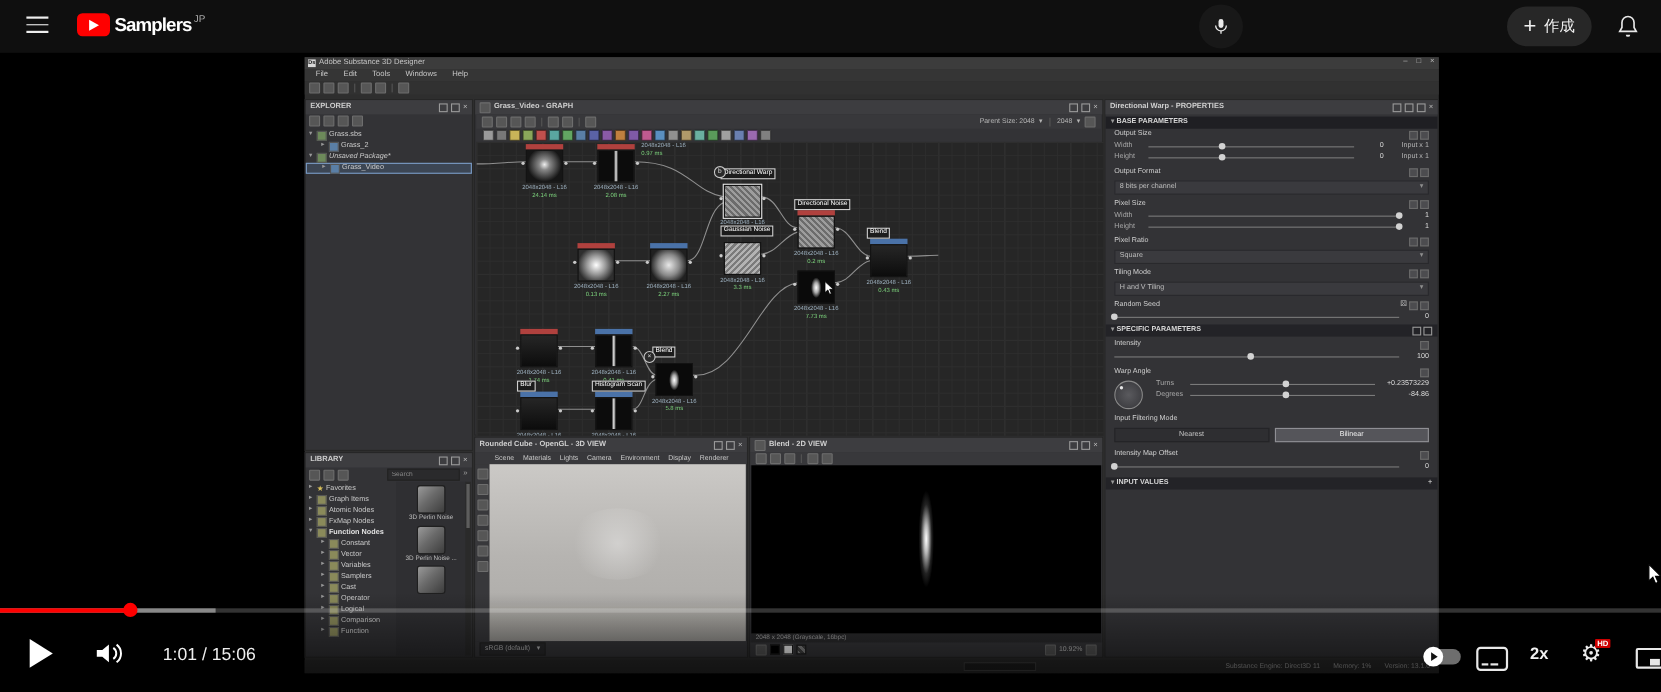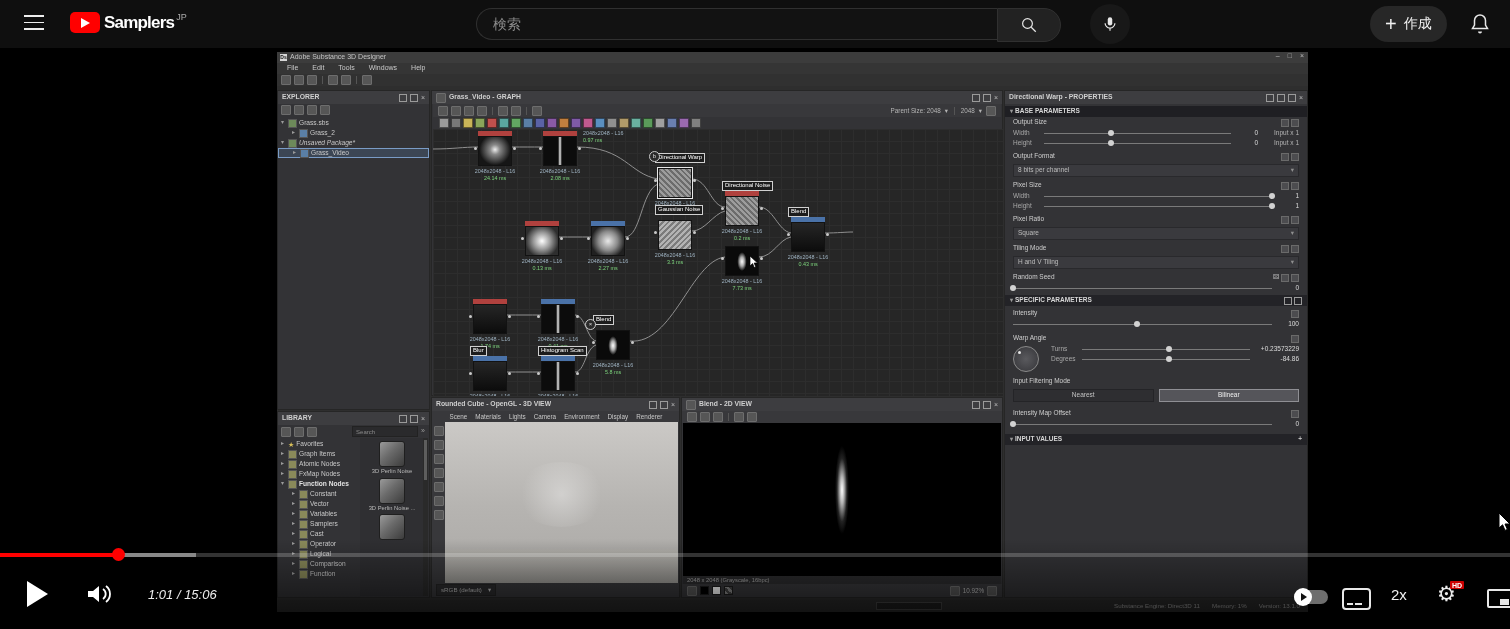"検索" div { html: <div> <input> <div> <svg> <circle></circle> <line></line> </svg> </div> </div> -> none }
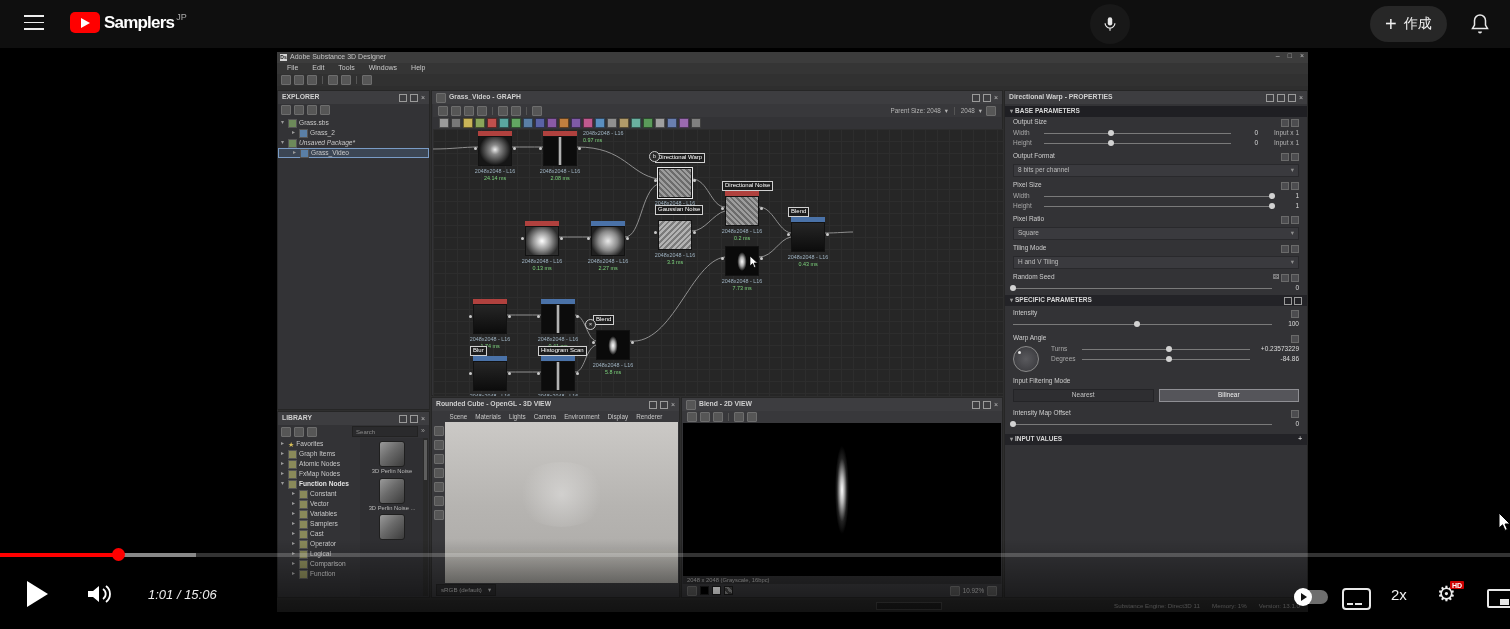"1:01 / 15:06" #time-display { font-size: 13px -> 16px; font-style: italic -> none }
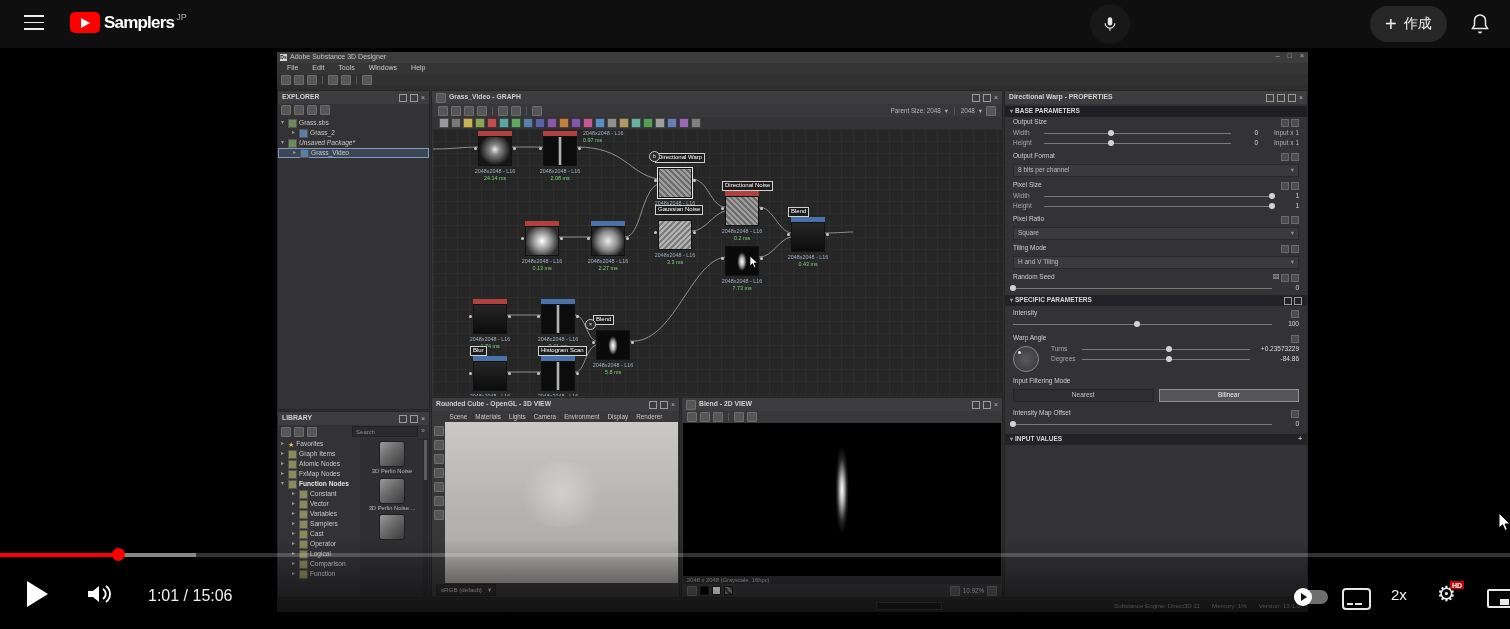"2x" #speed-btn { font-weight: normal -> bold }
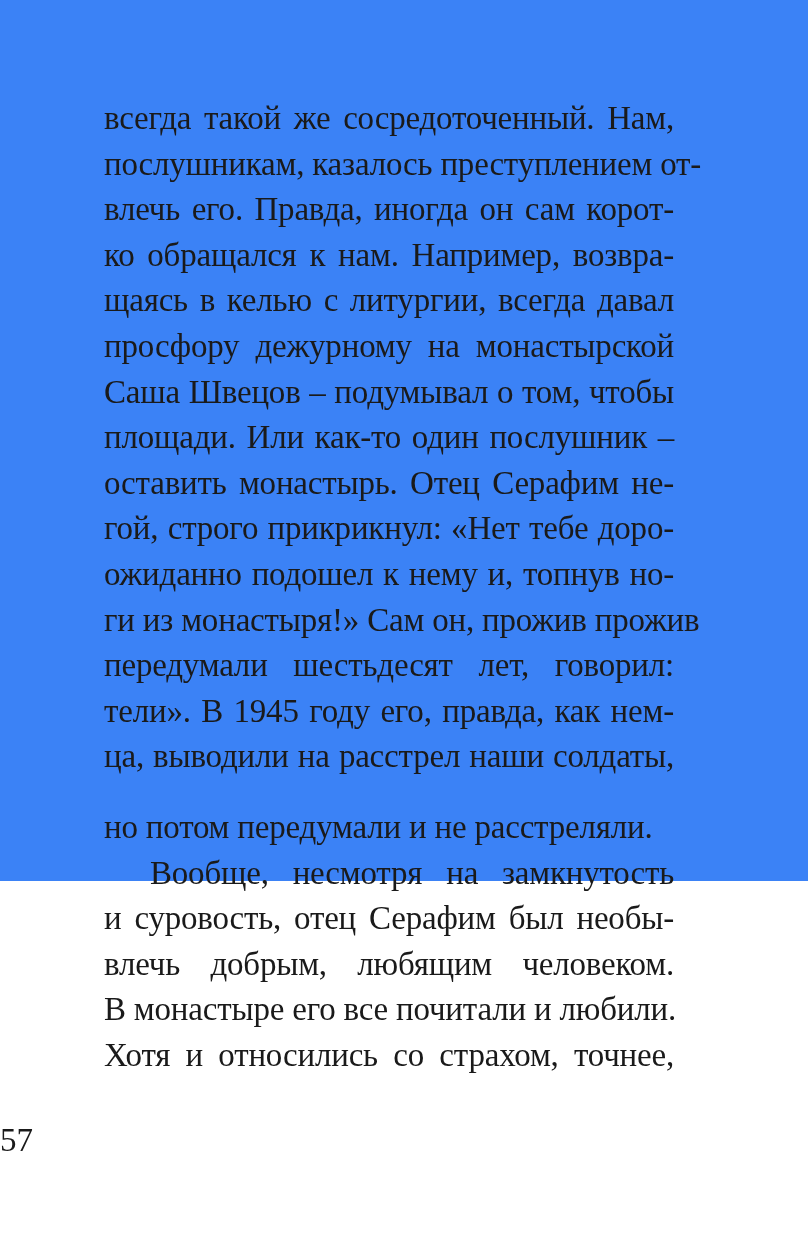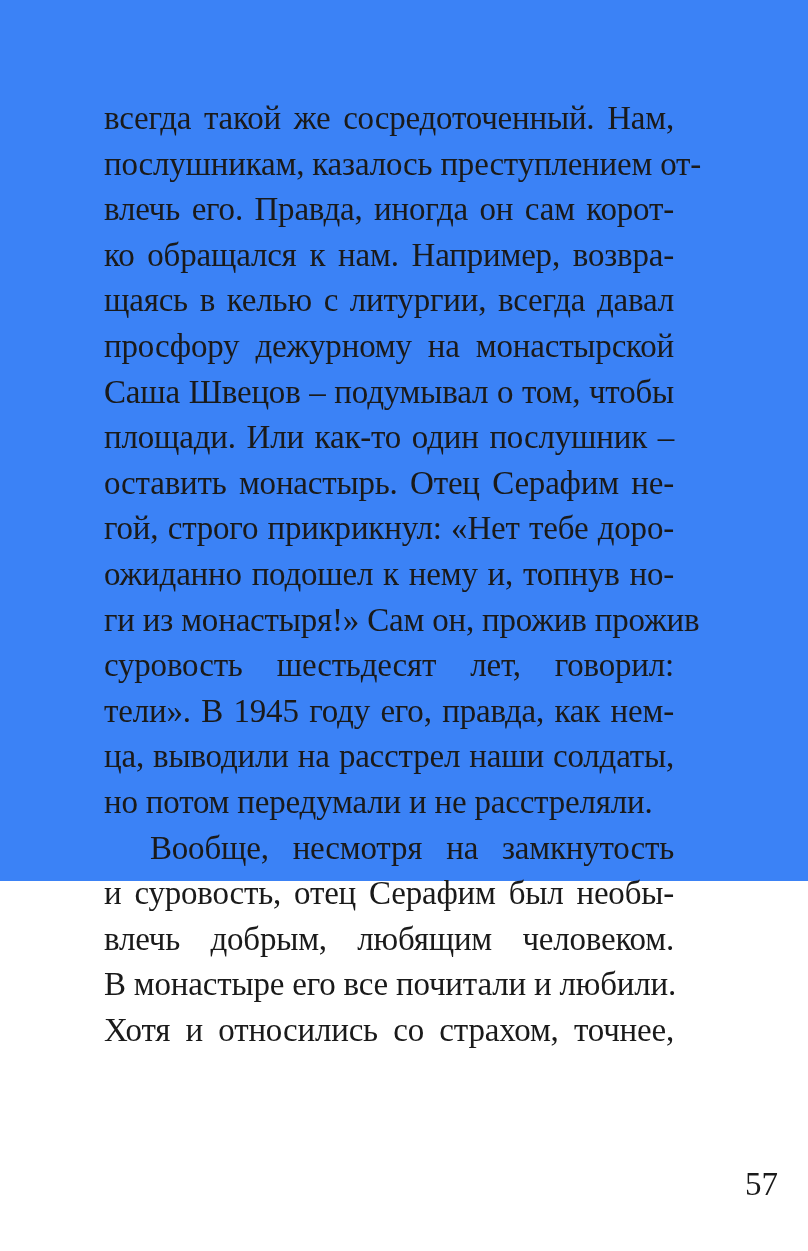"суровость шестьдесят лет, говорил:" span.line { text: суровость -> передумали }
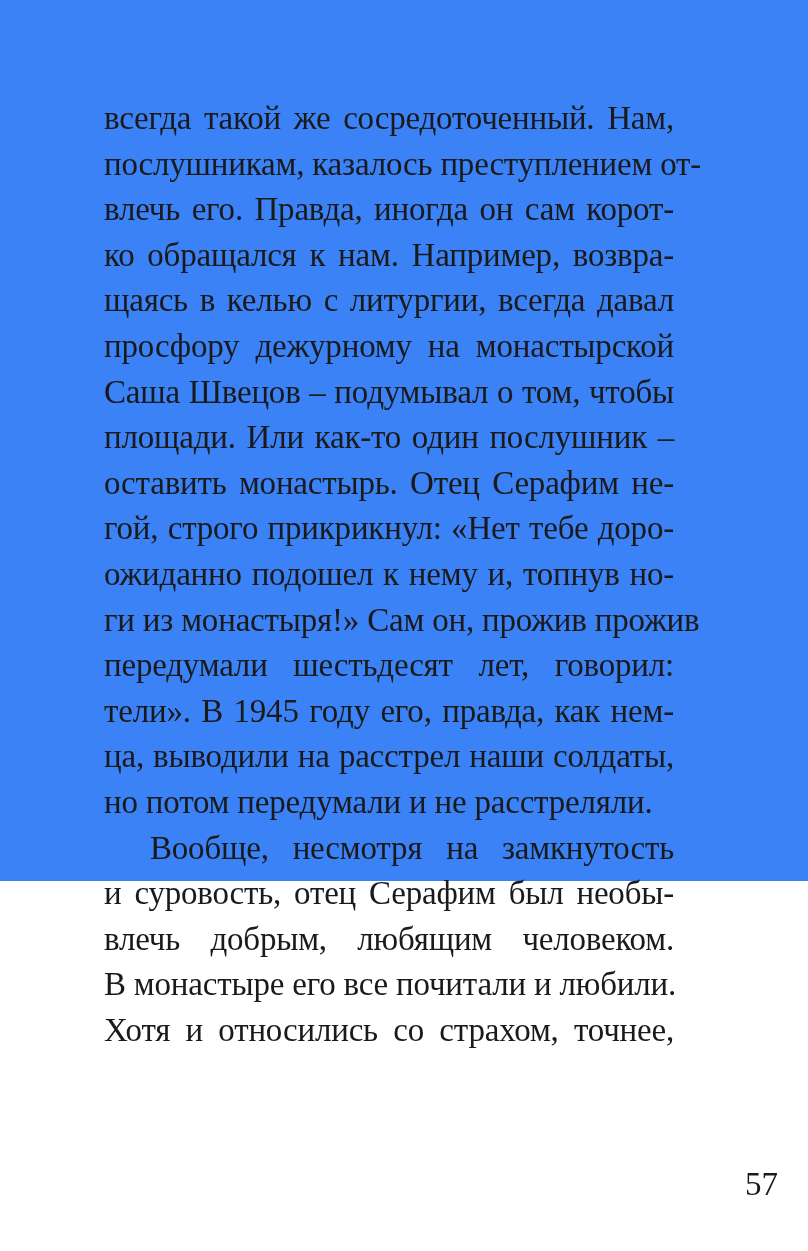"но потом передумали и не" .line.last { margin-top: none -> 25px }
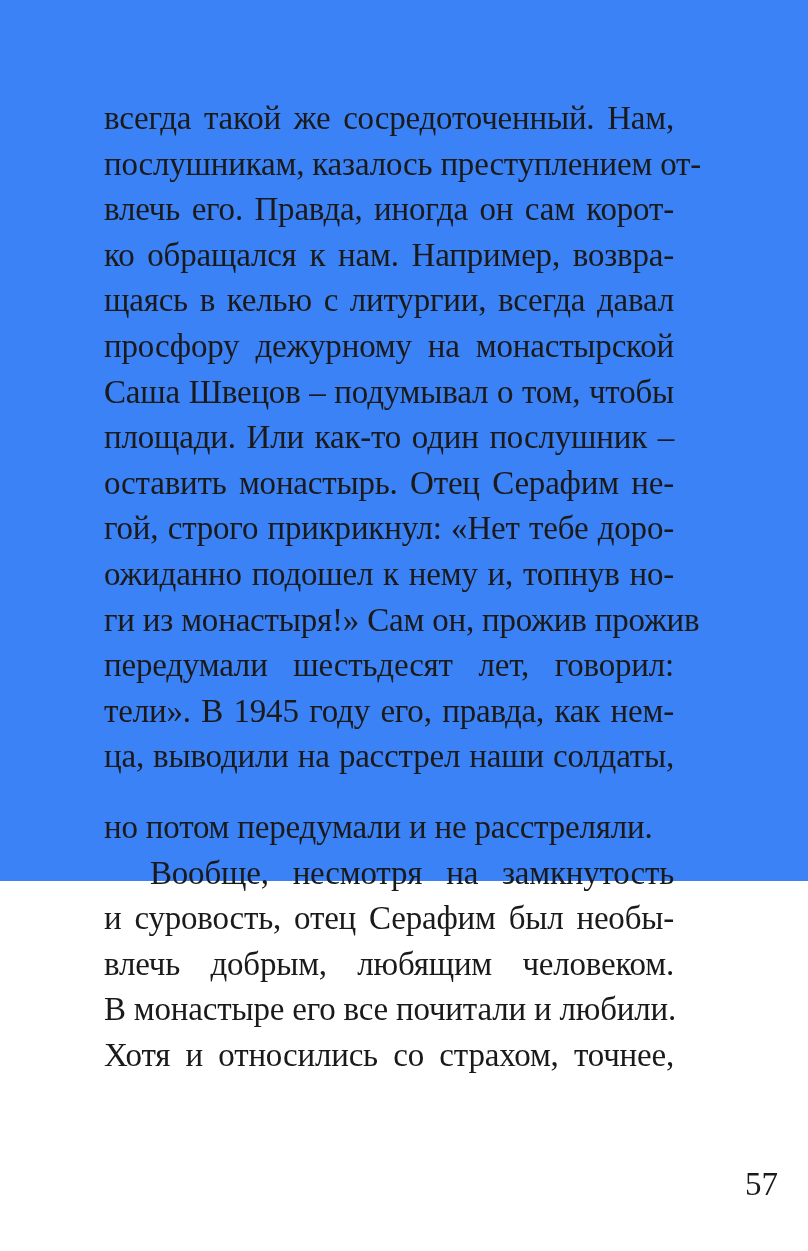"57" .page-number { margin-top: 44px -> none; text-align: right -> left }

****************************************

→ **TASK DESCRIPTION**:
What is needed is an exact transcription of the lines from the one holding "потом передумали и" to the end of the data, with every picture left out.

→ **EXPECTED ANSWER**:
"но потом передумали и не" .line.last { margin-top: none -> 25px }
"57" .page-number { margin-top: 44px -> none; text-align: right -> left }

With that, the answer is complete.